The World Health Organization says a survey conducted in Sudan's Darfur Region shows that between 6000 and 10,000 internally displaced people die every month. The survey was jointly conducted by WHO and Sudan's Ministry of Health, between June 15 and August 15.
This is the first time the World Health Organization has tried to assess how many of Darfur's 1.2 million internally displaced people die each month from disease, violence and malnutrition.
About 9000 people were surveyed, mainly in Northern and Western Darfur. WHO Health Crisis Chief, David Nabarro, says aid workers in southern Darfur were unable to complete the survey in that area because they were held up at gunpoint, threatened and robbed by criminal gangs.
He says data from Northern Darfur show that 1.5 people per 10,000 die every day. This, he says, is three times higher than the mortality rate for poor communities in Africa that are not in crisis. He says the death rate among internally displaced people in Western Darfur is six times higher. And, he notes a survey carried out in one camp in southern Darfur shows an even higher mortality rate of 3.8 per 10,000.
"1500 is the normal death rate for a poor population like Darfur. 3000 is the death rate for this displaced population at the lower limit of a humanitarian crisis. I think we are between 6000 and 10,000, which means we are still in a pretty deep humanitarian crisis," said Dr. Nabarro.
Dr. Nabarro says the death toll is particularly high among children. He says the main causes of death are diarrhea and injury or violence. He says people are dying because they lack safe drinking water, do not have enough latrines, and suffer from malnutrition. He calls these deaths unacceptably high.

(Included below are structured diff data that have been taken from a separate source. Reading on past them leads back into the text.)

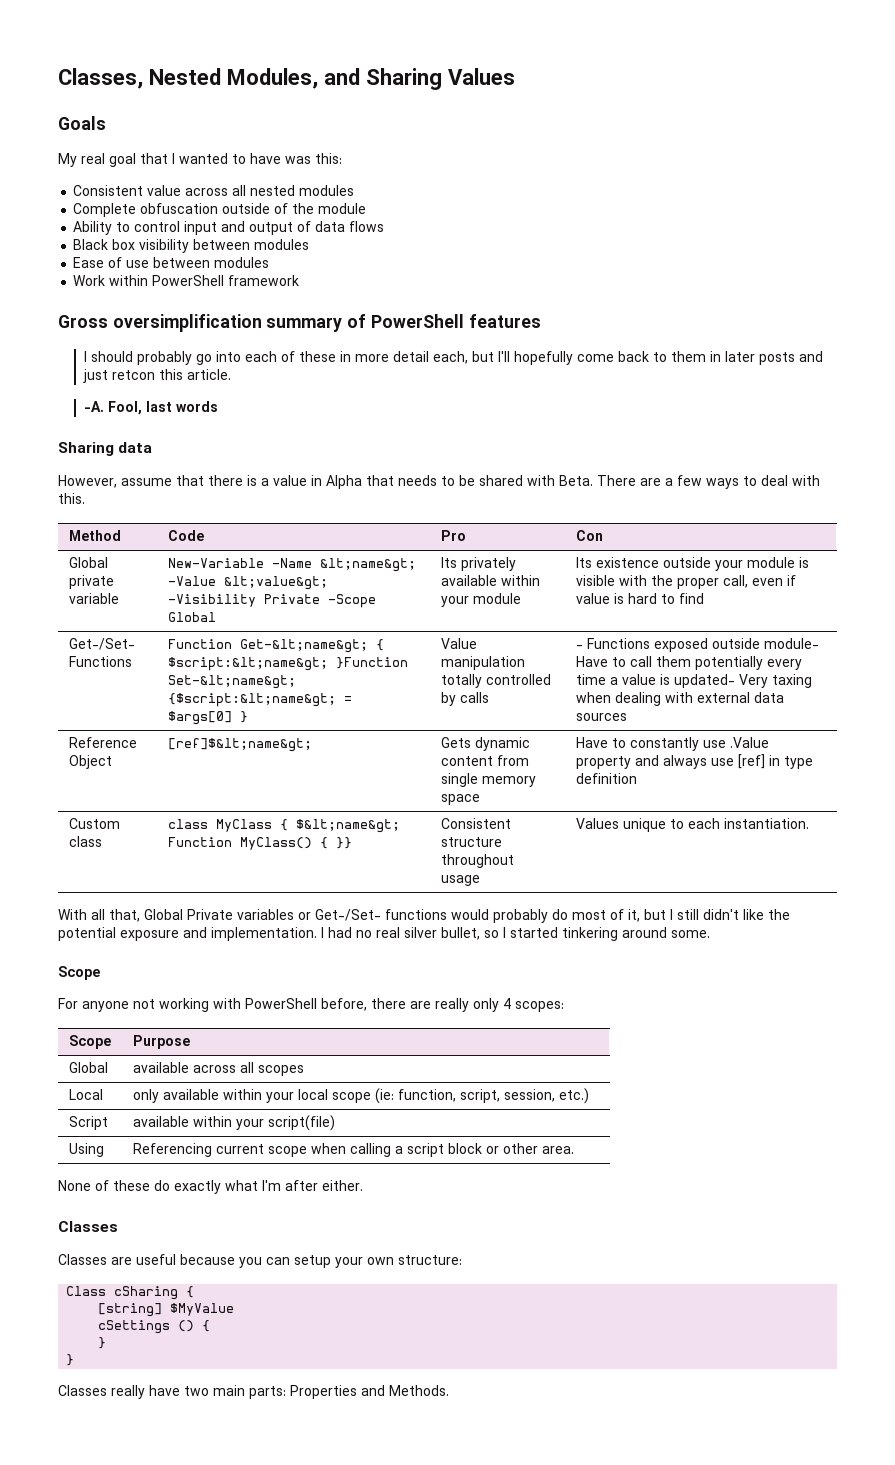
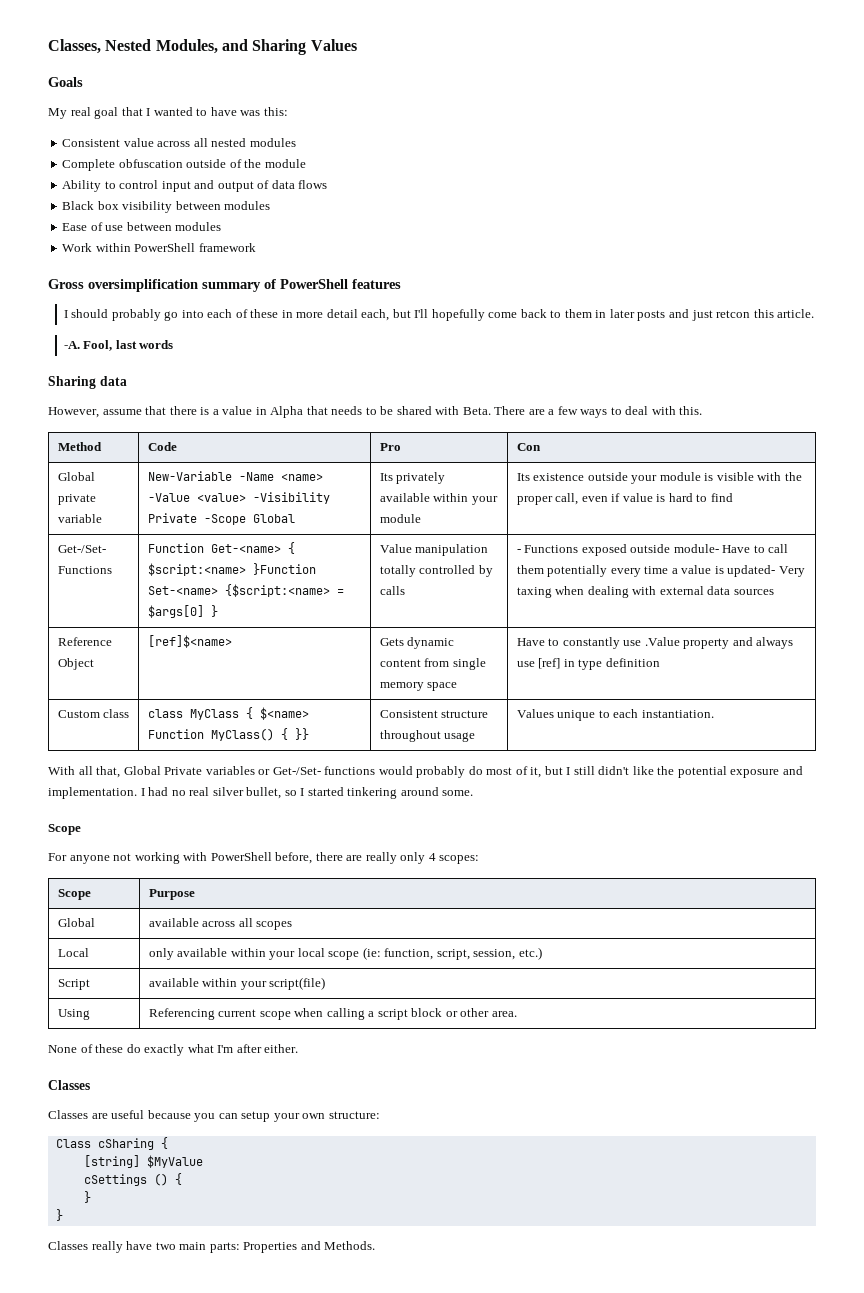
[319,558,416,572] [167,576,328,590] &lt;name&gt; -Value &lt;value&gt; -> [280,473,323,481] [147,493,246,502] <name> -Value <value>
[239,639,384,653] [167,657,408,671] [167,675,296,689] [167,693,336,707] Get-&lt;name&gt; { $script:&lt;name&gt; }Function Set-&lt;name&gt; {$script:&lt;name&gt; -> [210,542,295,554] [147,563,316,576] [147,584,330,597] Get-<name> { $script:<name> }Function Set-<name> {$script:<name>
[167,738,312,752] [ref]$&lt;name&gt; -> [147,635,232,648] [ref]$<name>
[295,819,400,833] $&lt;name&gt; -> [259,707,309,720] $<name>

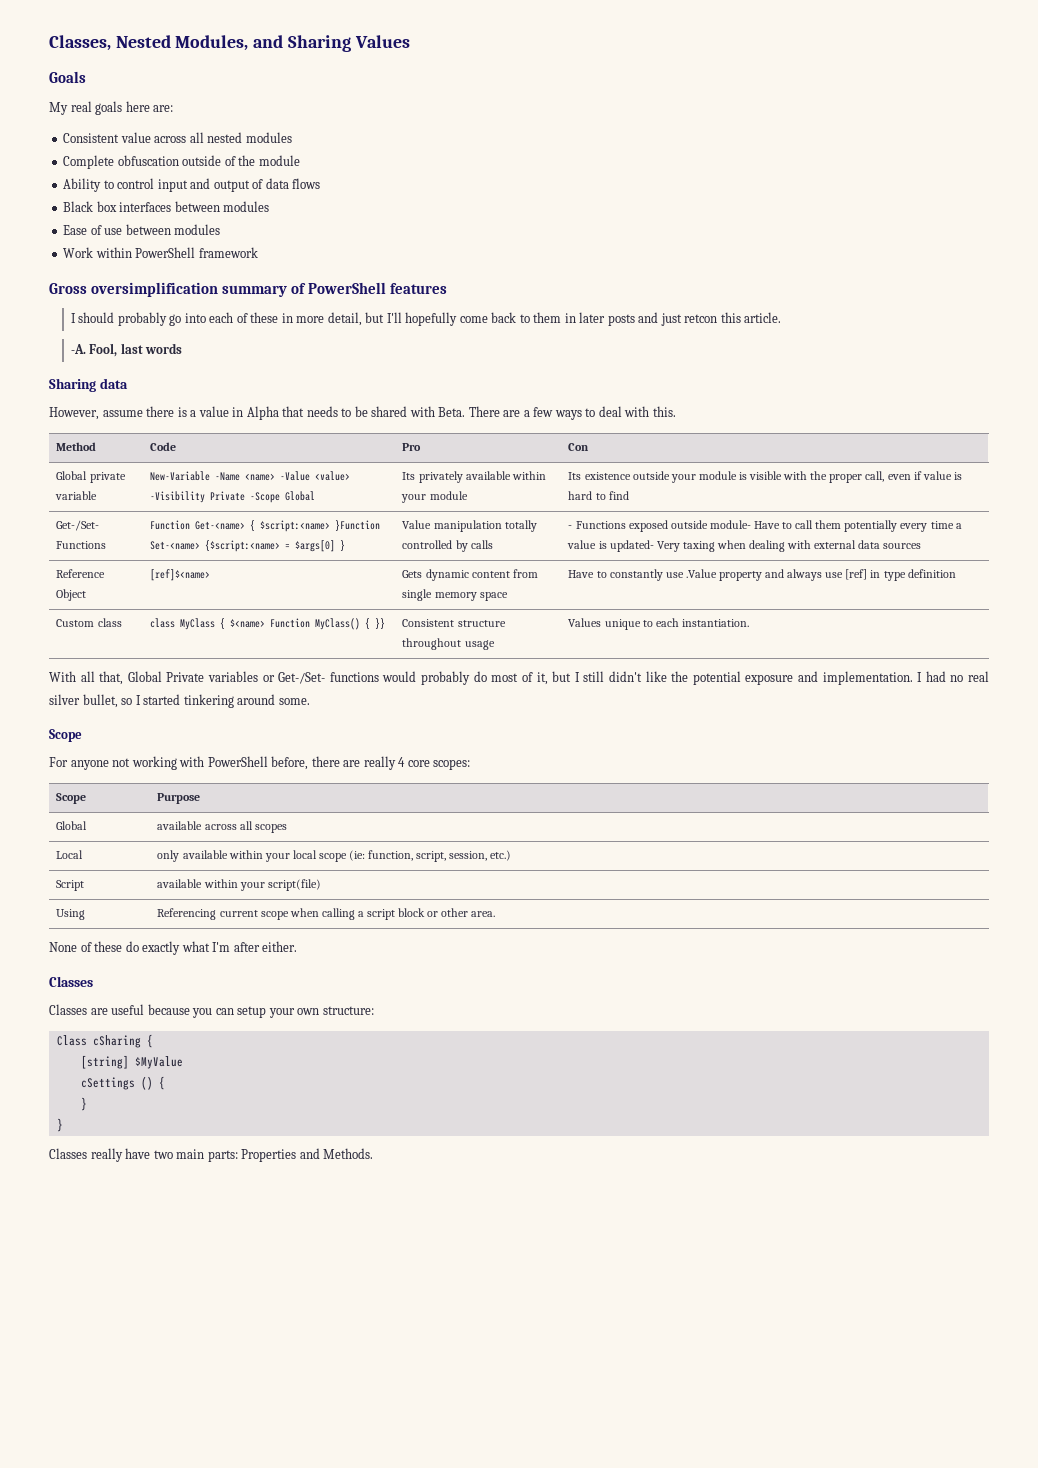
[94,107,288,119] goal that I wanted to have was this: -> [95,101,174,115] goals here are:
[122,201,173,213] visibility -> [119,202,172,212] interfaces
[326,309,390,321] detail each, -> [327,312,362,326] detail,
[145,406,167,415] that -> (143, 413) none
[400,852,436,864] only 4 -> [398,757,430,767] 4 core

"They are higher than East Timor," he noted. "They are higher than Balkans data. They are higher than some of the Iraq data we had in 1991. They are comparable with what we had in Rwanda during the bad times. What is disturbing to us is that we are six months into this emergency and, they [the data] reflect the fact that we have still got a huge humanitarian challenge ahead of us."
Dr. Nabarro says the results of the survey show that, in order to bring down the death rates, relief agencies must work harder to improve water supplies, washing facilities and sanitation in the camps. He says security must be strengthened, so people do not become victims of violence. And, he says, camp management must be improved to make sure the people who most need assistance receive it.